Video decoding

Name: video
Category: cognitive decoding
Dataset: Liu2024 (SEED-DV)
Objective: Retrieval
Split: Leave-concepts-out

Usage

neuralbench eeg video
Show config.yaml
# Copyright (c) Meta Platforms, Inc. and affiliates.
# All rights reserved.
#
# This source code is licensed under the license found in the
# LICENSE file in the root directory of this source tree.

data:
  study:
    source:
      name: Liu2024Eeg2video
    split:
      name: SklearnSplit
      split_by: concept
      valid_split_ratio: 0.2
      test_split_ratio: 0.2
      valid_random_state: 33
      test_random_state: 33
  target:
    =replace=: true
    name: TimeAggregatedExtractor
    time_aggregation: mean
    extractor:
      name: HuggingFaceVideo
      image:
        model_name: "facebook/vjepa2-vitg-fpc64-256"
        infra.keep_in_ram: False
      frequency: 4
      use_audio: False
      aggregation: trigger
      infra:
        cluster: auto
        keep_in_ram: false
        slurm_partition: !!python/name:neuralbench.config_manager.SLURM_PARTITION
        folder: !!python/name:neuralbench.config_manager.CACHE_DIR
        cpus_per_task: !!python/name:neuralbench.config_manager.N_CPUS
  trigger_event_type: Video
  start: 0.0
  duration: 2.0
  summary_columns: [concept, category]
brain_model_output_size: &brain_model_output_size 1408
trainer_config.monitor: val/batch_top5_acc
trainer_config.mode: max
loss:
  name: ClipLoss
  norm_kind: y
  temperature: false
  symmetric: false
metrics: !!python/name:neuralbench.defaults.metrics.retrieval_metrics
test_full_retrieval_metrics: !!python/name:neuralbench.defaults.metrics.test_full_retrieval_metrics

Description

The video decoding task involves decoding visual stimuli from EEG recordings.

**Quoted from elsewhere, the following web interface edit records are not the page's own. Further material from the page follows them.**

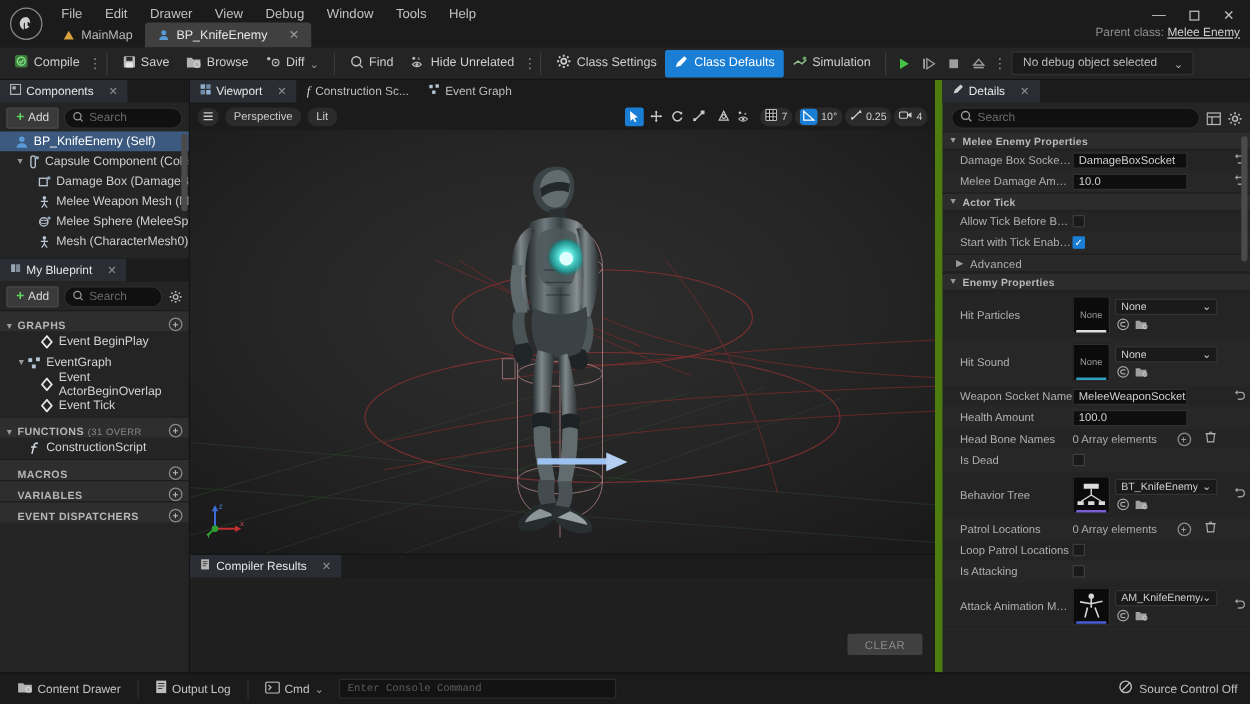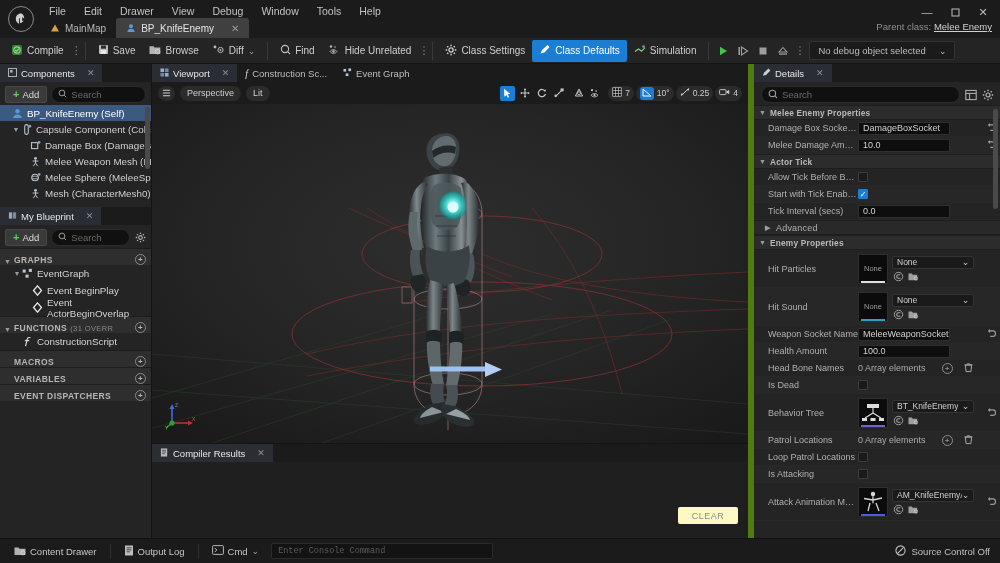--- a/index.html
+++ b/index.html
@@ -163,21 +163,21 @@
   }
   .gizmo3d { position:absolute; left:12px; bottom:12px; width:34px; height:34px; }
 
   
   .compiler {
     position:absolute; left:152px; top:443px; width:596px; height:95px;
     background:#1f1f1f; border-top:1px solid #141414;
   }
   .clearbtn {
     position:absolute; right:10px; bottom:14px; width:60px; height:17px;
-    background:#fef9c3; border-radius:2px; display:flex; align-items:center;
+    background:#404040; border-radius:2px; display:flex; align-items:center;
     justify-content:center; font-size:9px; color:#8c8c8c; letter-spacing:.5px;
   }
 
   
   .details {
     position:absolute; left:748px; top:64px; width:252px; height:474px;
     background:#242424; border-left:6px solid #4d7c0f;
   }
   .dsearchrow { display:flex; align-items:center; gap:5px; padding:4px 6px 4px 7px; }
   .dico { width:12px; height:12px; display:flex; align-items:center; justify-content:center; color:#b6b6b6; }
@@ -561,48 +561,57 @@
             </g>
           </svg>
       </div>
     </div>
     <div id="bp-tree" style="position:absolute;left:0;right:0;top:41px;bottom:0;overflow:hidden;">
         <div class="bpsec">
           <span class="secarrow">▼</span>
           <span>GRAPHS</span>
           <span class="plusc">+</span>
         </div>
+        <div class="bprow" style="padding-left: 22px;">
+          <span class="tarrow"></span>
+          <span class="cico">
+            <svg width="11" height="11" viewBox="0 0 10 10">
+              <path d="M5 .8L8.6 5 5 9.2 1.4 5z" fill="none" stroke="#e8e8e8" stroke-width="1.2"></path>
+            </svg>
+          </span>
+          <span style="margin-left: 4px;">Event BeginPlay</span>
+        </div>
         <div class="bprow" style="padding-left: 12px;">
           <span class="tarrow">▼</span>
           <span class="cico">
             <svg width="11" height="11" viewBox="0 0 10 10">
               <rect x=".6" y="1.4" width="2.8" height="2.8" fill="#b6c5d4"></rect>
               <rect x="6.2" y=".8" width="2.8" height="2.8" fill="#b6c5d4"></rect>
               <rect x="3.2" y="6" width="2.8" height="2.8" fill="#b6c5d4"></rect>
             </svg>
           </span>
           <span style="margin-left: 4px;">EventGraph</span>
         </div>
         <div class="bprow" style="padding-left: 22px;">
           <span class="tarrow"></span>
           <span class="cico">
             <svg width="11" height="11" viewBox="0 0 10 10">
               <path d="M5 .8L8.6 5 5 9.2 1.4 5z" fill="none" stroke="#e8e8e8" stroke-width="1.2"></path>
             </svg>
           </span>
-          <span style="margin-left: 4px;">Event BeginPlay</span>
+          <span style="margin-left: 4px;">Event ActorBeginOverlap</span>
         </div>
         <div class="bprow" style="padding-left: 22px;">
           <span class="tarrow"></span>
           <span class="cico">
             <svg width="11" height="11" viewBox="0 0 10 10">
               <path d="M5 .8L8.6 5 5 9.2 1.4 5z" fill="none" stroke="#e8e8e8" stroke-width="1.2"></path>
             </svg>
           </span>
-          <span style="margin-left: 4px;">Event ActorBeginOverlap</span>
+          <span style="margin-left: 4px;">Event Tick</span>
         </div>
         <div class="bpsec">
           <span class="secarrow">▼</span>
           <span>FUNCTIONS</span>
           <span class="dim" style="margin-left: 3px;">(31 OVERR</span>
           <span class="plusc">+</span>
         </div>
         <div class="bprow" style="padding-left: 12px;">
           <span class="tarrow"></span>
           <span class="cico">
@@ -978,27 +987,20 @@
           <div class="drow">
             <div class="dlabel">Allow Tick Before Begin...</div>
             <div class="dval">
               <div class="checkbox"></div>
             </div>
           </div>
           <div class="drow alt">
             <div class="dlabel">Start with Tick Enabled</div>
             <div class="dval">
               <div class="checkbox on">✓</div>
-            </div>
-          </div>
-          <div class="drow">
-            <div class="dlabel">Tick Interval (secs)</div>
-            <div class="dval">
-              <div class="txtfield">0.0</div>
-              <span class="revert" style="margin-left: auto;"></span>
             </div>
           </div>
           <div class="dsec" style="background: rgb(41, 41, 41); padding-left: 11px;">
             <span class="sa">▶</span>
             <span style="font-weight: normal; font-size: 9px; color: rgb(176, 176, 176);">Advanced</span>
           </div>
           <div class="dsec">
             <span class="sa">▼</span>
             <span>Enemy Properties</span>
           </div>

In this task, we use the SEED-DV dataset [Liu2024], which contains EEG data recorded while subjects watched 1,400 2-s video clips representing 40 concepts. The goal is to retrieve the presented video based on the EEG signals and a fixed pretrained video feature extractor.

Dataset Notes

  • The 40 concept labels used in this task were manually inferred from BLIP-generated captions and are not official labels from the original SEED-DV dataset. They should be treated as approximate semantic groupings of the video stimuli.

  • The dataset must be manually downloaded after requesting access from the original authors.

References

[Liu2024]

Liu, Xuan-Hao, et al. “EEG2video: Towards decoding dynamic visual perception from EEG signals.” Advances in Neural Information Processing Systems 37 (2024): 72245-72273.